The teams struggling to keep our Community Hall, VFD, and Fire Protection District from total collapse began to share resources to maintain basic community services. When our fire station flooded, we insured the Community Hall for emergency response training, slowly diverted the flood waters from our fire station, built an office inside it, and started to look for grants. We were ad hoc collaborating without using the term. Ideally planned collaboration will be easier.

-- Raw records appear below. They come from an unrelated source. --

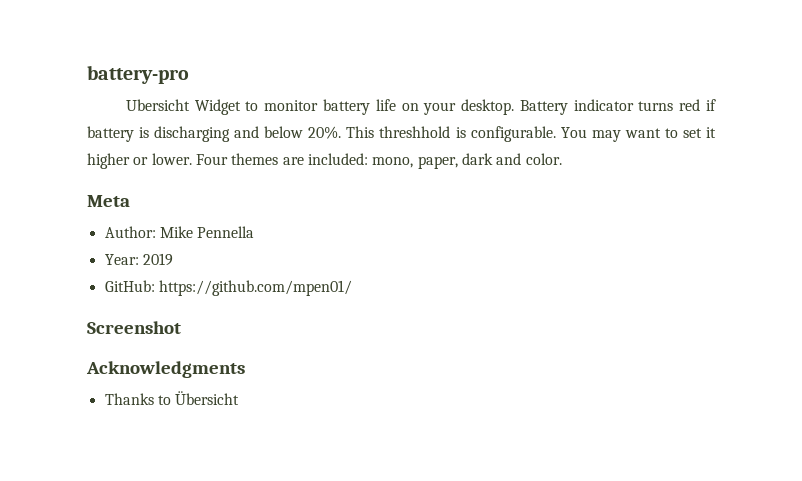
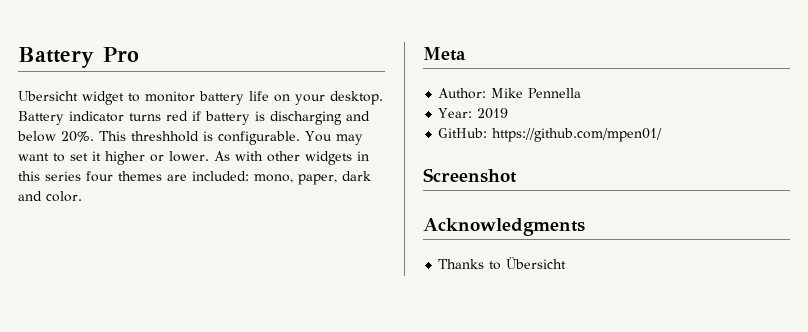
[87,65,189,84] battery-pro -> [18,47,139,68] Battery Pro
[194,99,241,115] Widget -> [82,91,124,105] widget
[195,154,228,165] Four -> [214,151,369,165] [18,171,113,182] As with other widgets in this series four

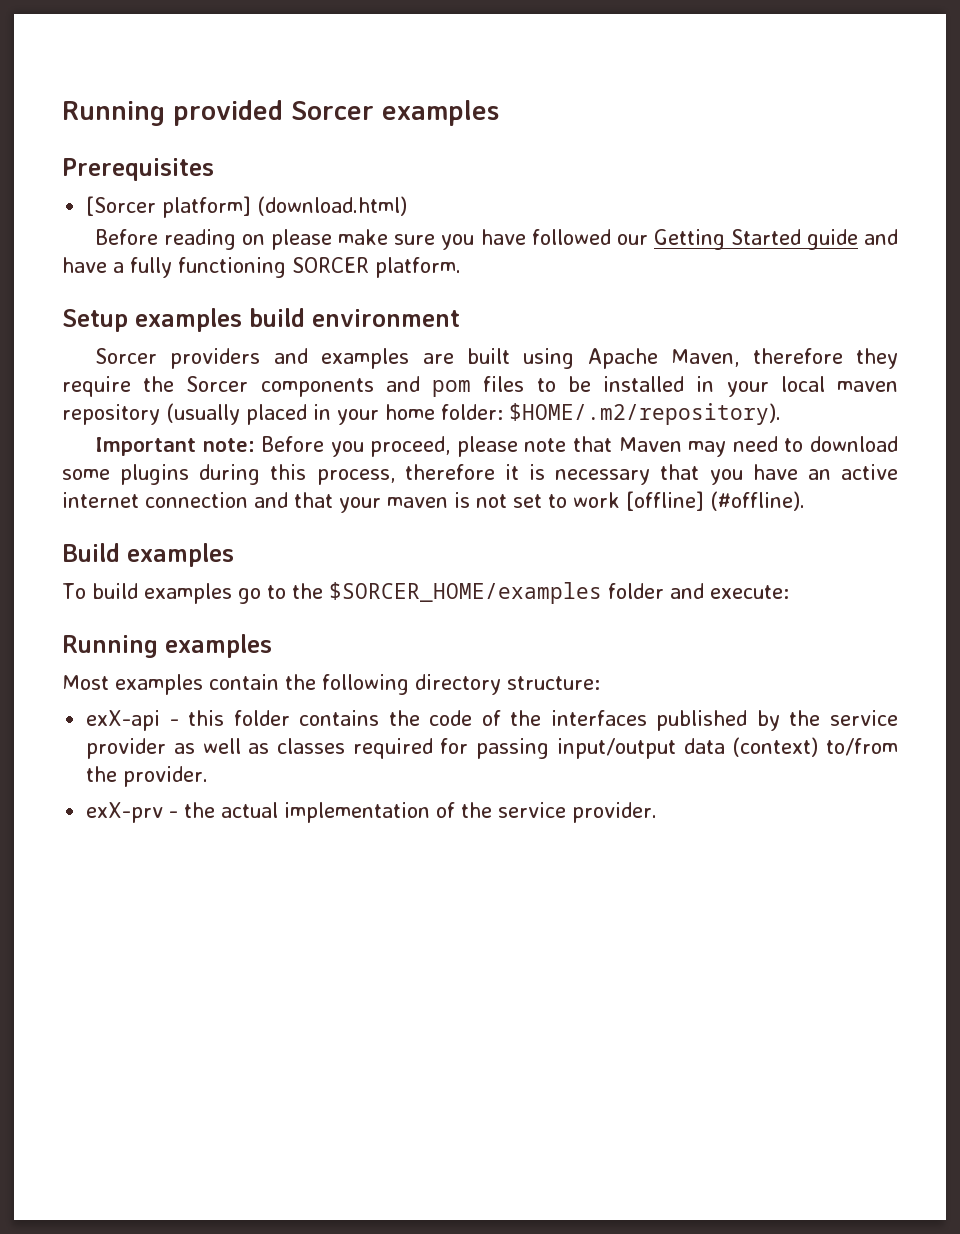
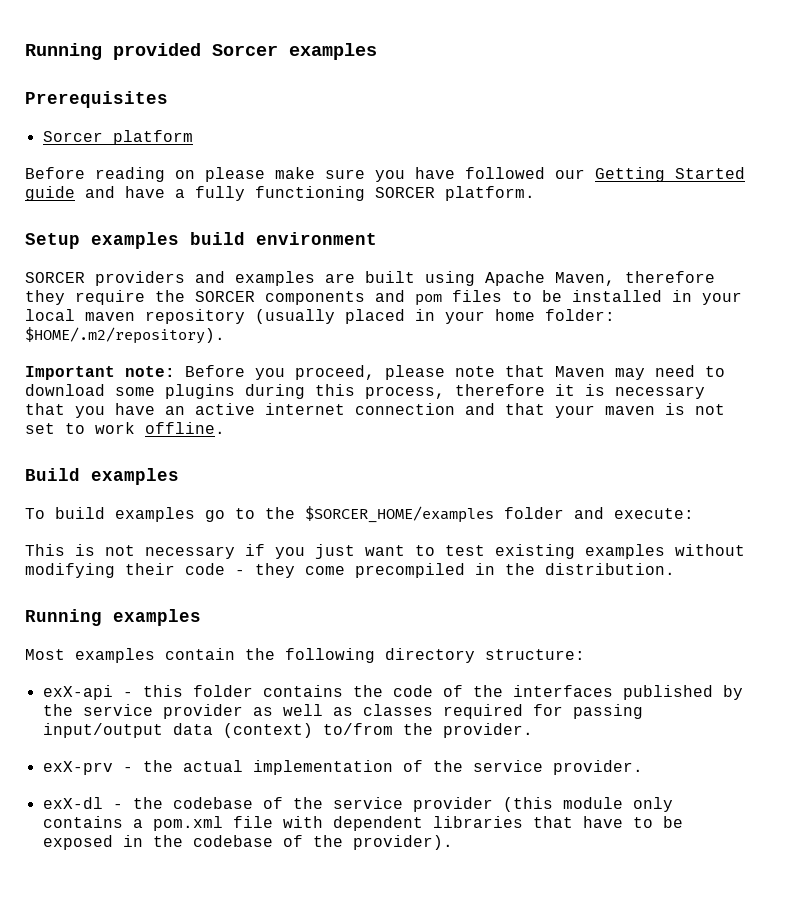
[86,196,408,218] [Sorcer platform] (download.html) -> [42,130,193,145] Sorcer platform
[94,348,157,364] Sorcer -> [25,272,85,283] SORCER
[186,376,249,392] Sorcer -> [195,291,255,302] SORCER
[626,491,805,511] [offline] (#offline). -> [145,422,225,434] offline.
(789, 592) none -> [25,544,745,559] [25,563,675,578] // This is not necessary if you just want to test existing examples without modifying their code - they come precompiled in the distribution.
(658, 812) none -> [42,797,673,812] [42,816,683,831] [42,835,453,850] // exX-dl - the codebase of the service provider (this module only contains a pom.xml file with dependent libraries that have to be exposed in the codebase of the provider).

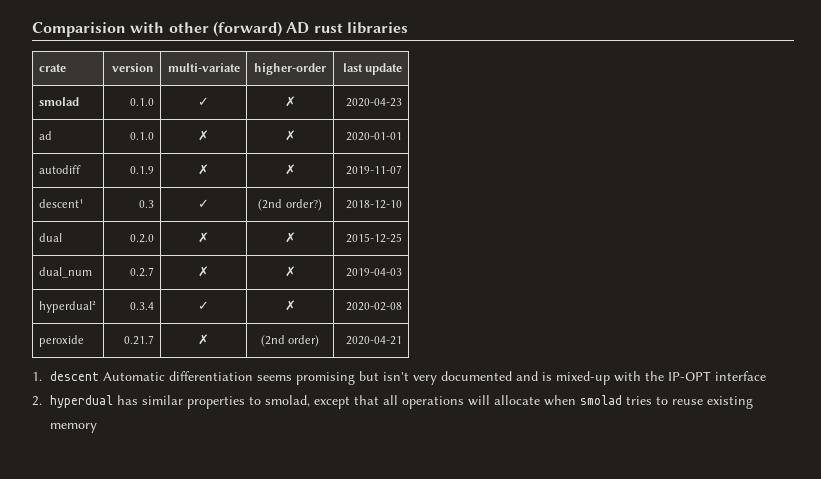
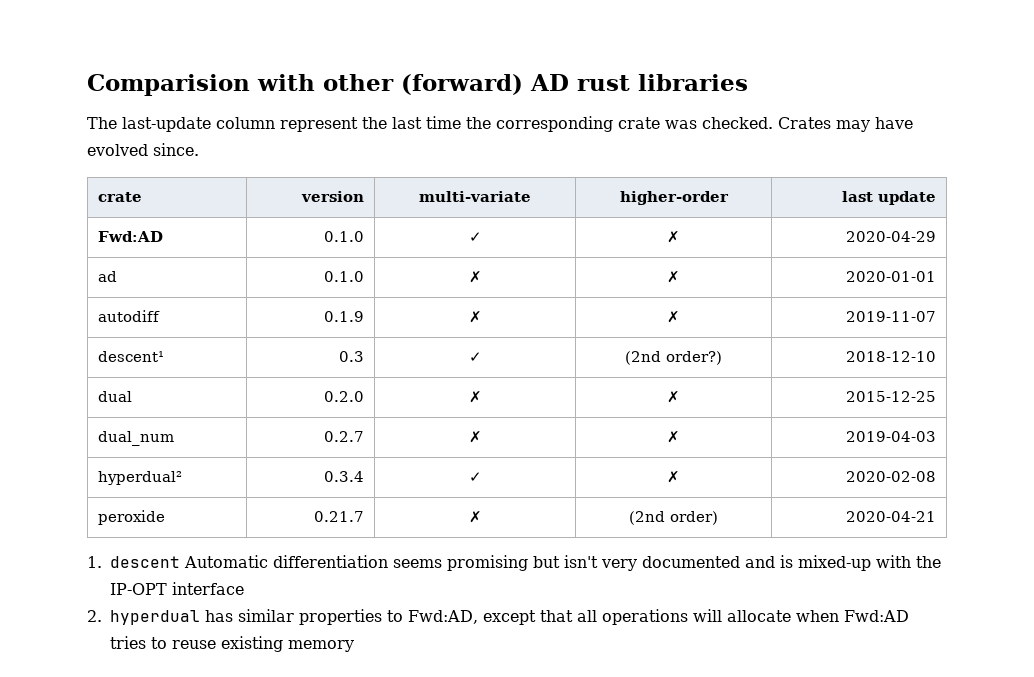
(408, 28) none -> [87,116,913,132] [87,143,199,156] // The last-update column represent the last time the corresponding crate was checked. Crates may have evolved since.
[38,97,79,106] smolad -> [98,231,164,242] Fwd:AD
[346,98,403,107] 2020-04-23 -> [845,231,936,242] 2020-04-29
[264,395,310,407] smolad, -> [408,610,478,624] Fwd:AD,
[579,395,622,405] smolad -> [844,610,909,622] Fwd:AD

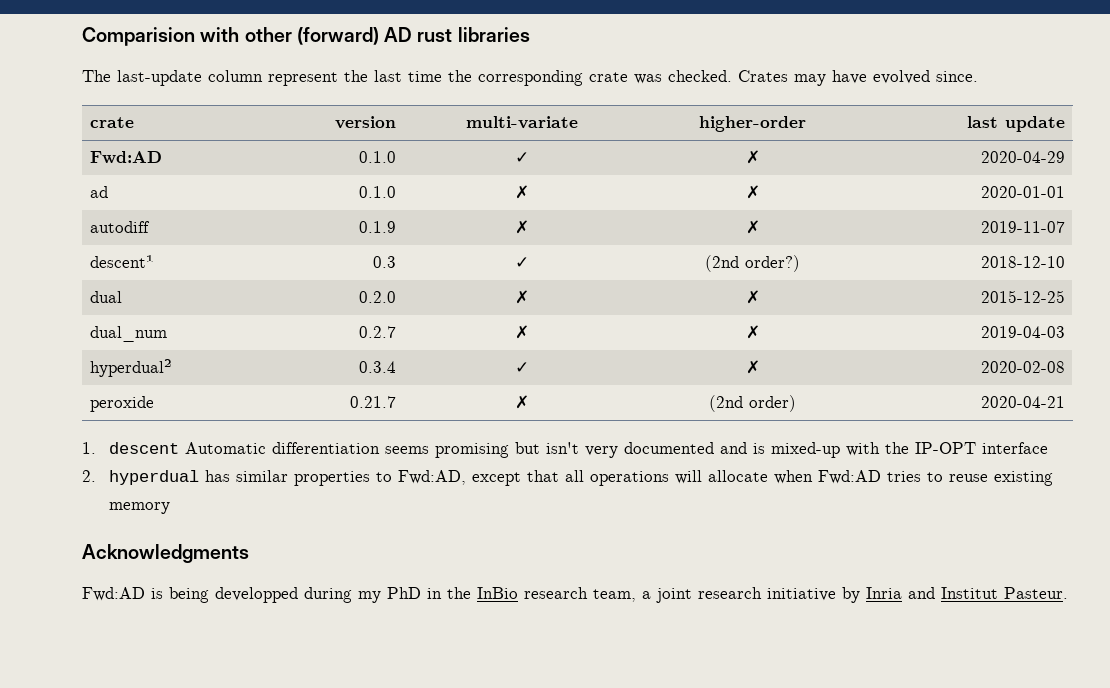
(354, 646) none -> [82,544,249,563] [82,587,1068,603] // Acknowledgments // Fwd:AD is being developped during my PhD in the InBio research team, a joint research initiative by Inria and Institut Pasteur.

At first we simply appealed for help to continue to provide emergency response to local residents inside and outside our district, to travelers on Highways 1 and 101, and to visitors in our state parks and BLM recreation areas. Later we asked for help because human health and environmental health are so interdependent that they must co-evolve. A healthier Piercy would do more for a healthier environment. A series of grants from Trees Foundation and the Mendocino Community Foundation have let us get our two core buildings (the Community Hall and fire house) back into nearly full repair by attracting willing doers and donors. Our event calendar at the hall is fuller; our core team is growing bigger; and at least we agree that the hall must qualify as a fully equipped emergency shelter as soon as possible. But 10 years or more into our recovery we are still not a well-coordinated team.


One of the Piercy VFD’s fire trucks lit up for the Garberville Christmas parade.
Photo by Jasha Mae

And as we reach out to “collaborate” with other organizations, we find that intentions do not create coordination.

The Piercy Fire Protection District collaborated with the Mendocino County Resource Conservation District, the Redwood Forest Foundation, Inc., and the Arcata District of the Bureau of Land Management to secure a $5 million grant to put shaded fuel breaks on nearly 1,300 acres in and around our district. After working on nearly 600 acres, we are still trying to get four contractors and their teams and thirteen land ownerships to share a vision of increasing fire resiliency on our landscape while maintaining ecological functions. This includes biodiversity, soil creation and retention, rainwater absorption, and food for pollinating and composting fauna. We also want to keep our recreational appeal so that maintenance of the fuel breaks is more like a walk in a park than a scramble through an obstacle course. We’re even trying to generate vocabulary: “Let’s call this Eco Services Forestry.”

Collaborating with the Mendocino County Office of Emergency Services to create a county-wide evacuation plan has, through tremendous effort by our Public Information Officer, resulted in a great plan for our district, but I have yet to see a county-wide plan.

We continue to try to work with the Mendocino County Association of Fire Departments, the NCCOAD (North County Community Organizations Active in Disaster), and many other worthy acronyms. Sometimes I feel like being the firstest with the mostest collaboration is the new playing ground for cosmic oneupmanship, and I can’t keep up.

I don’t wish to discourage participation. Collaboration helps, and it draws support. Go for it. But don’t expect a panacea. These grants do not buy solutions to problems. Every thing evolves. The grants are a down payment on a sustainable relationship with nature.

Maintenance, Maintenance

Collaboration is not widely practiced in the U.S.A.. We can’t even get nighttime drivers to dim their lights for oncoming traffic. Be patient. Coordination takes time, practice, and a form of intimacy. It’s an improv dance.

Thank every effort. Enjoy any progress, and celebrate it.